Recorded information

================================

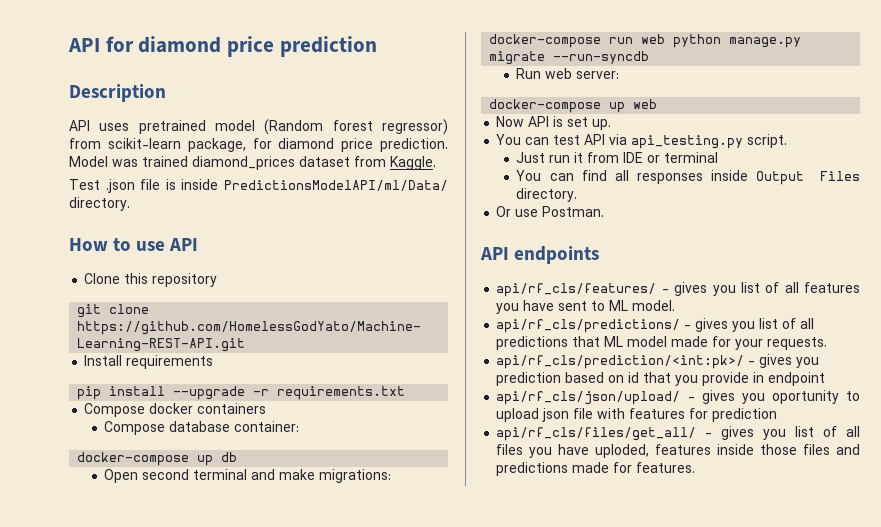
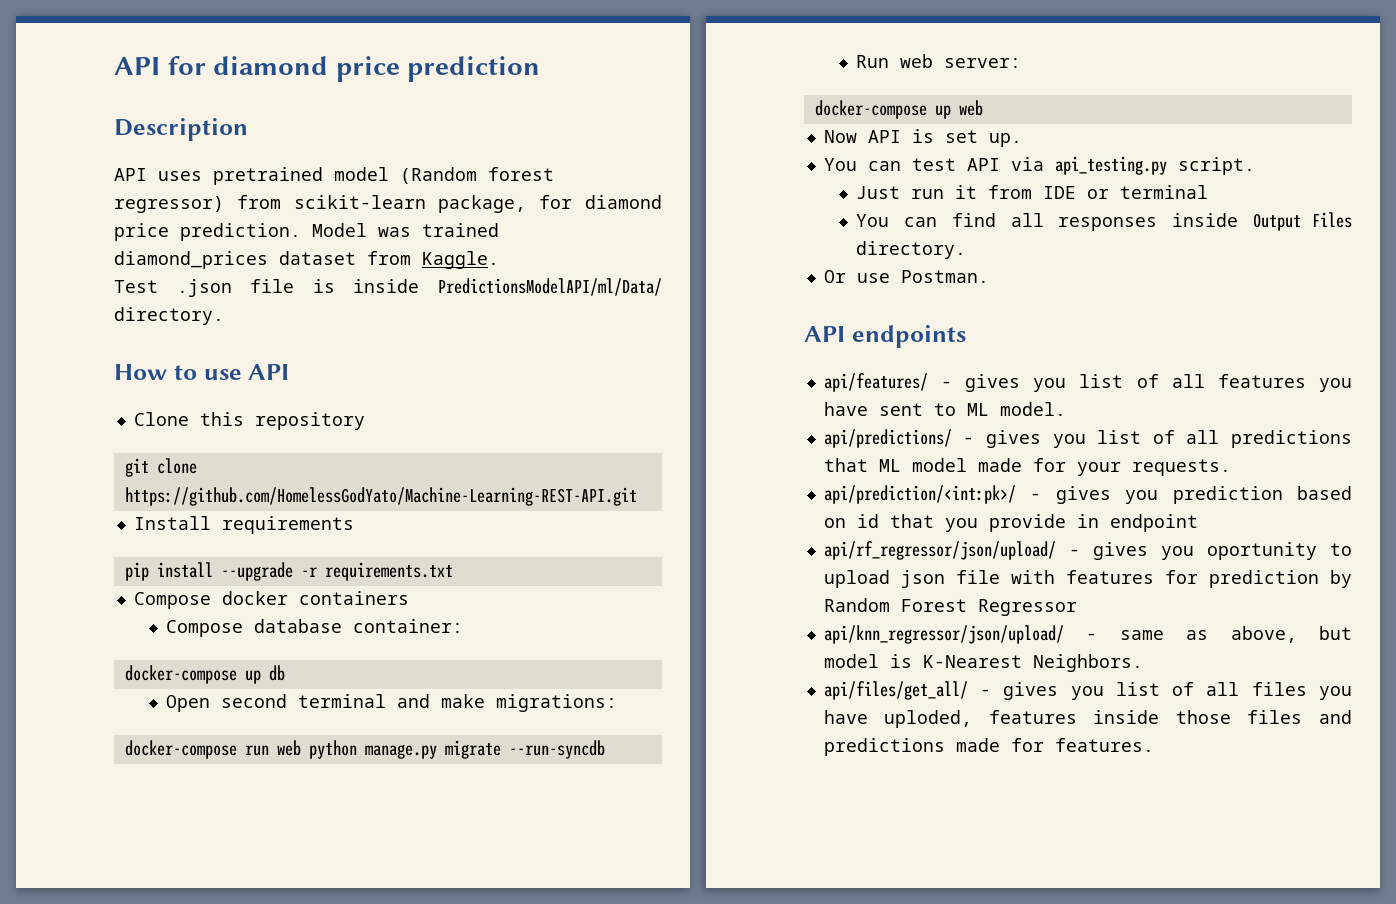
[496,283,657,297] api/rf_cls/features/ -> [823,373,928,392] api/features/
[496,319,681,333] api/rf_cls/predictions/ -> [823,429,952,448] api/predictions/
[496,355,745,369] api/rf_cls/prediction/<int:pk>/ -> [823,485,1016,504] api/prediction/<int:pk>/
[496,391,681,405] api/rf_cls/json/upload/ -> [823,541,1056,560] api/rf_regressor/json/upload/
[496,427,697,441] // api/rf_cls/files/get_all/ -> [1330,570,1352,588] [823,598,1077,616] [823,625,1352,644] [823,654,1143,672] [823,681,968,700] by Random Forest Regressor // api/knn_regressor/json/upload/ - same as above, but model is K-Nearest Neighbors. // api/files/get_all/

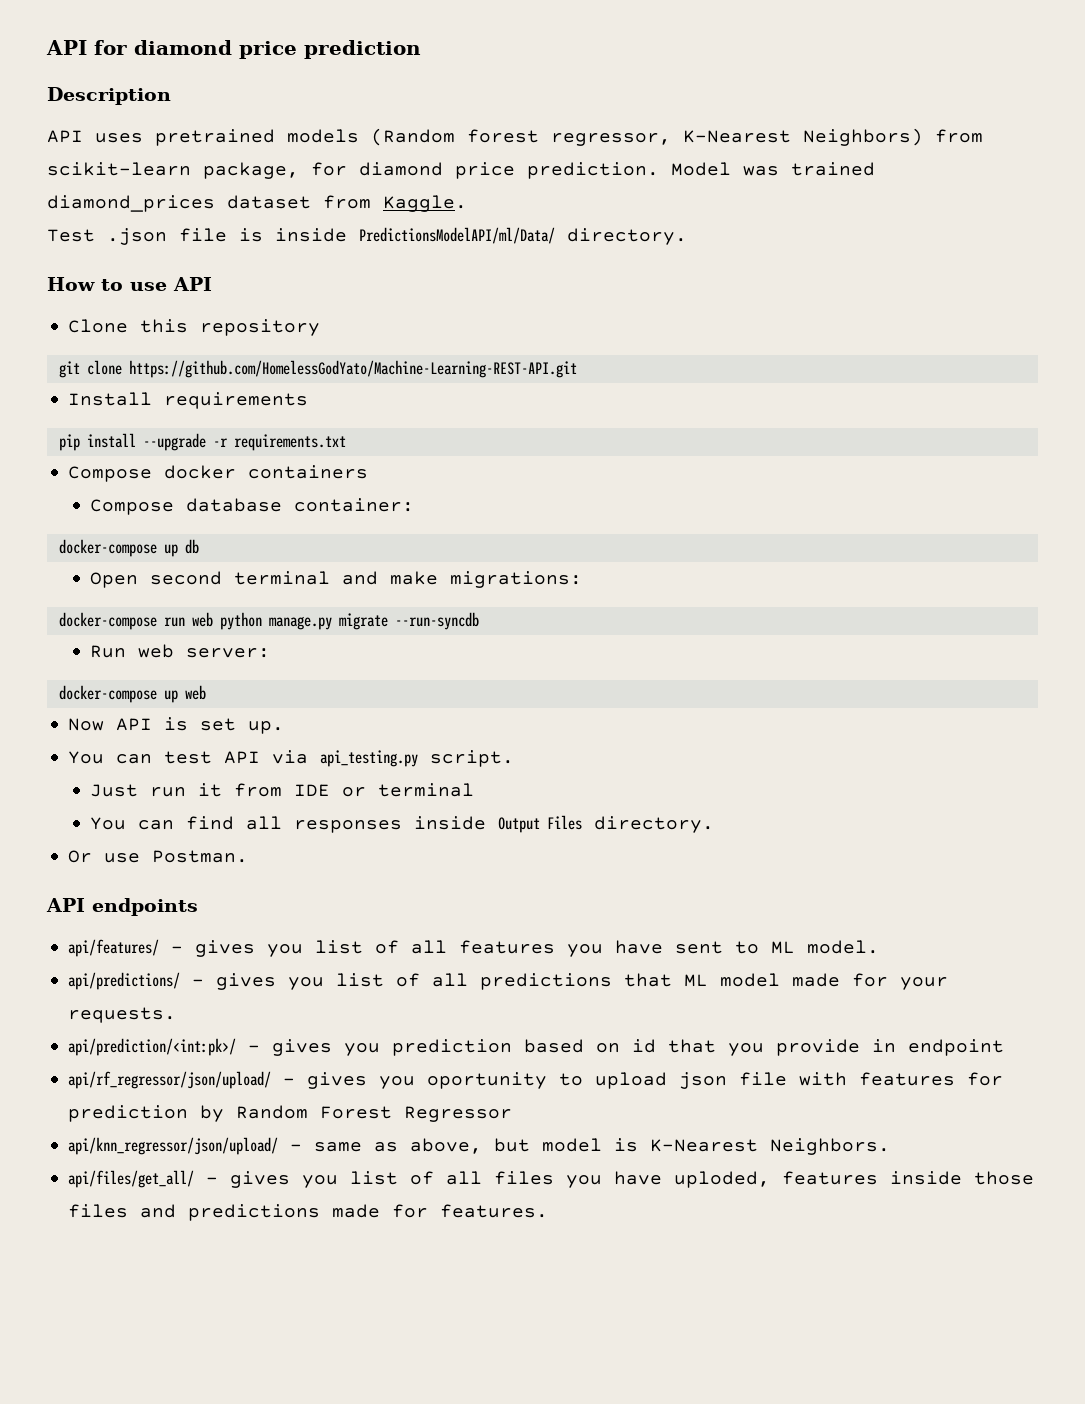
[334,167,389,181] model -> [287,129,359,143] models
[114,196,224,213] regressor) -> [551,128,923,146] regressor, K-Nearest Neighbors)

================================

Task directions
Reproduce the data word for word without its images.

Answer to this task
[496,283,657,297] api/rf_cls/features/ -> [823,373,928,392] api/features/
[496,319,681,333] api/rf_cls/predictions/ -> [823,429,952,448] api/predictions/
[496,355,745,369] api/rf_cls/prediction/<int:pk>/ -> [823,485,1016,504] api/prediction/<int:pk>/
[496,391,681,405] api/rf_cls/json/upload/ -> [823,541,1056,560] api/rf_regressor/json/upload/
[496,427,697,441] // api/rf_cls/files/get_all/ -> [1330,570,1352,588] [823,598,1077,616] [823,625,1352,644] [823,654,1143,672] [823,681,968,700] by Random Forest Regressor // api/knn_regressor/json/upload/ - same as above, but model is K-Nearest Neighbors. // api/files/get_all/

[334,167,389,181] model -> [287,129,359,143] models
[114,196,224,213] regressor) -> [551,128,923,146] regressor, K-Nearest Neighbors)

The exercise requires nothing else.